:: TASK PROMPT ::
Go through the material below and count the lines in which the word "Essay" occurs; the only output is the number.

--- SOURCE RECORDS Enclosed Below ---

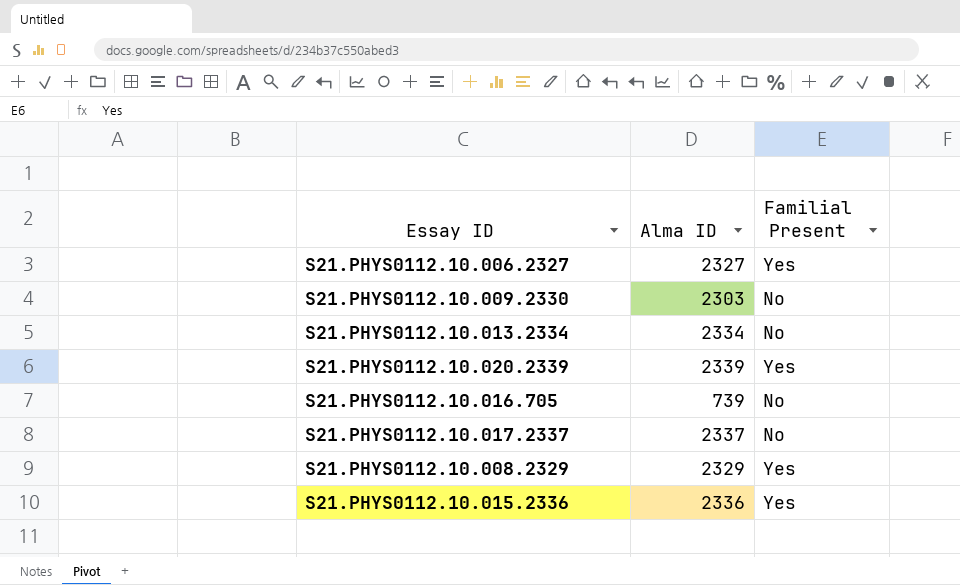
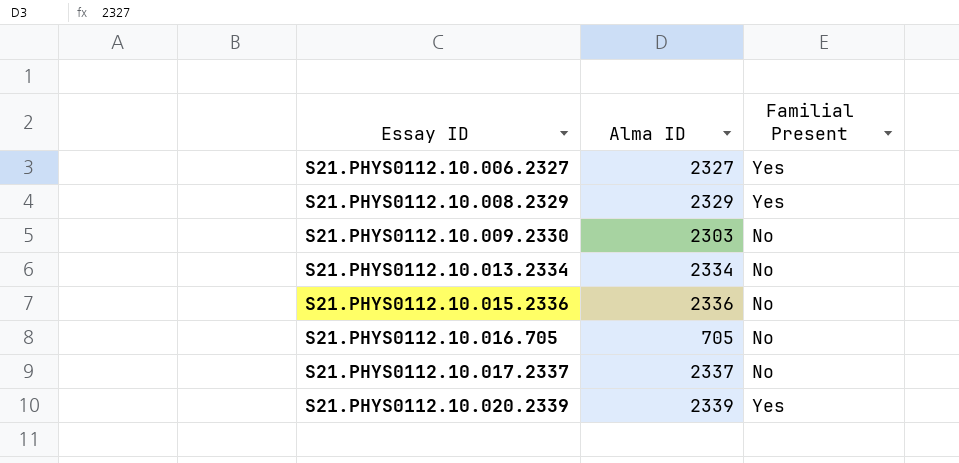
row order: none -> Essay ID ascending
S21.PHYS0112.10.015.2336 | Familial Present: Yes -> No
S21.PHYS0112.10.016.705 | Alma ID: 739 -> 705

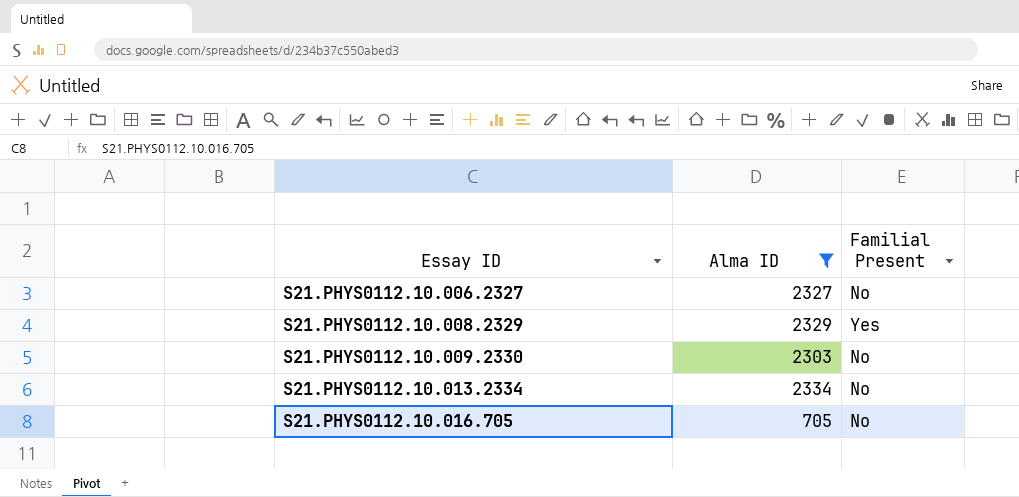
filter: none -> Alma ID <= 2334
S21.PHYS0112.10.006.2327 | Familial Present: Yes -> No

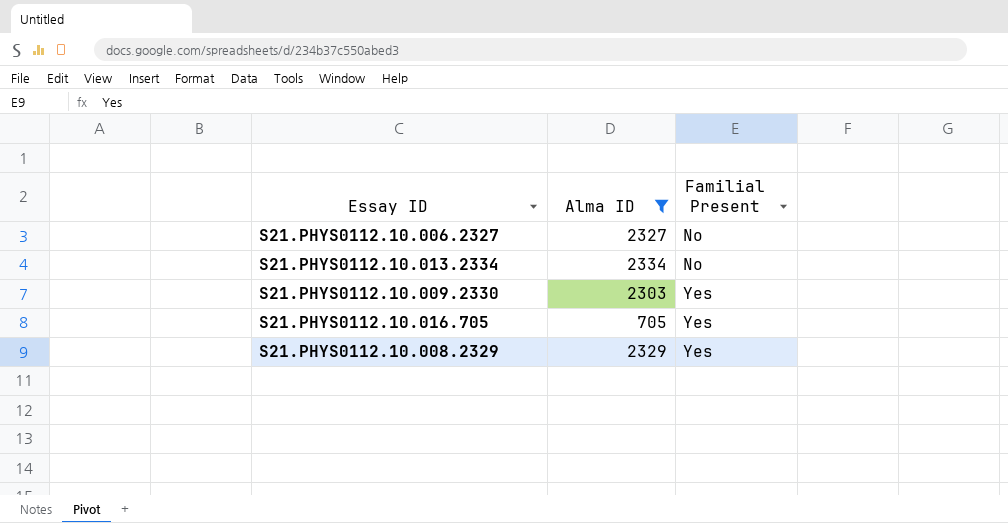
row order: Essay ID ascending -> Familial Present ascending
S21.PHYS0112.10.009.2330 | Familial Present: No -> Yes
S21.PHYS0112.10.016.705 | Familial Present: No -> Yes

--- End of Enclosed SOURCE RECORDS ---

:: SOLUTION TO THIS EXERCISE ::
2